ICU with a toxic environment

New nurses, especially those just out of school are subject to a lot of bullying behavior by other nurses who have worked in that unit longer. As nurses we need to be advocates for others, not just our patients, in order to create a healthy and supportive work environment. Nurses Relations Article

ICU with a toxic environment

In my last year of nursing school, before graduating, I got offered a critical care nurse resident position in a level one Trauma hospital. This was very exciting and I couldn't wait to dive right into it. I studied day and night for the NCLEX and did it as soon as I had the chance to. I passed on my first try. I was on top of the world!

I had chosen to go straight into critical care because I had worked as an LPN for 2 years in a busy rehab, so I felt like I had nailed down the basics of nursing and was ready for critical care. During my last semester in RN school, I had been fortunate enough to precept in a level 2 critical care unit which was the only ICU in that hospital, so they got a mix of everything. That was very good experience for me and my preceptor was awesome.

I however learnt that ICU nurses in that hospital were very competitive and hated when new grads came right into the ICU. I was told constantly that I needed med-surg experience first, which I understood the reasoning but felt like was not entirely true. That attitude from those ICU nurses led me to picking a bigger hospital ICU with a residency program because they were geared towards helping you along the way as you develop skills towards becoming a critical care RN.

Fast forward, I am now 7 months into working in this ICU and I love the work, but the environment is very toxic. I am very appreciative of the skills I am acquiring each day, and this is what helps me wake up and go to work everyday.
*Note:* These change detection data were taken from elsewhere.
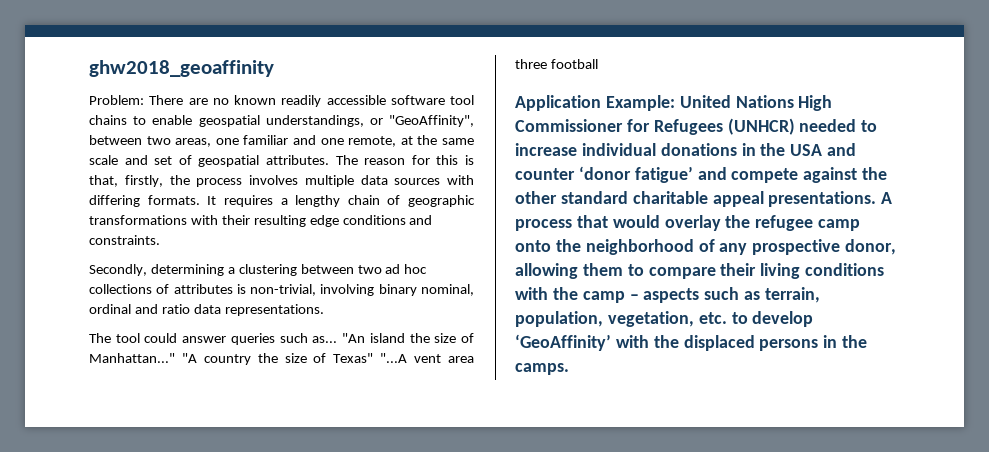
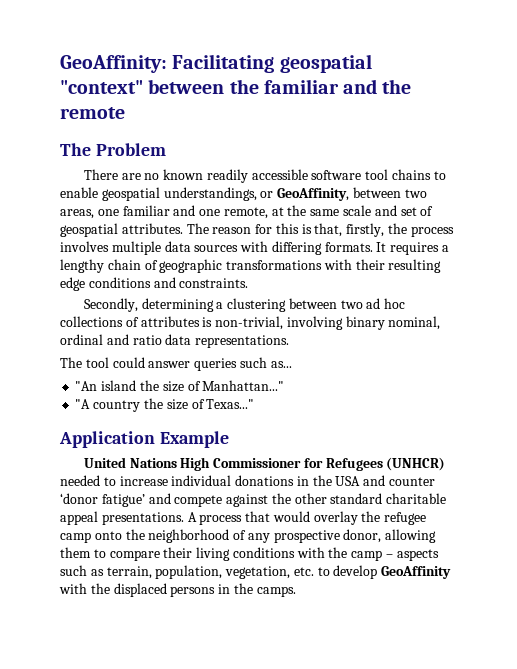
[89,60,274,77] [89,95,144,105] ghw2018_geoaffinity // Problem: -> [60,54,372,73] [60,79,412,94] [60,107,125,119] [60,143,166,156] GeoAffinity: Facilitating geospatial "context" between the familiar and the remote // The Problem //
[389,115,474,127] "GeoAffinity", -> [277,188,350,201] GeoAffinity,
(338, 339) none -> (292, 364) //
(175, 358) none -> (285, 385) //
[333,353,475,363] [515,59,598,69] Texas" "...A vent area three football -> [206,399,255,409] Texas..."
[605,95,675,111] Example: -> [159,431,229,448] Example //
[515,334,611,351] ‘GeoAffinity’ -> [381,566,452,579] GeoAffinity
I however go home either crying or blood boiling in anger because of all the bullying behavior on my unit. The only person I would talk to about this issue is the manager, but I have seen too many people report issues to her and they have ended up leaving because she dismisses any "whistle-blowers" and things just get bad for them. ICUs are very team oriented, but our ICU has people who form cliques and constantly gossip about certain people. They pretend they are busy when they are needed to help, and when things are going well for you, they constantly come into your room and pick on things here and there, then spread lies about how you are not doing your job, you are lazy and dumb etc. I have overheard these types of labels in conversations.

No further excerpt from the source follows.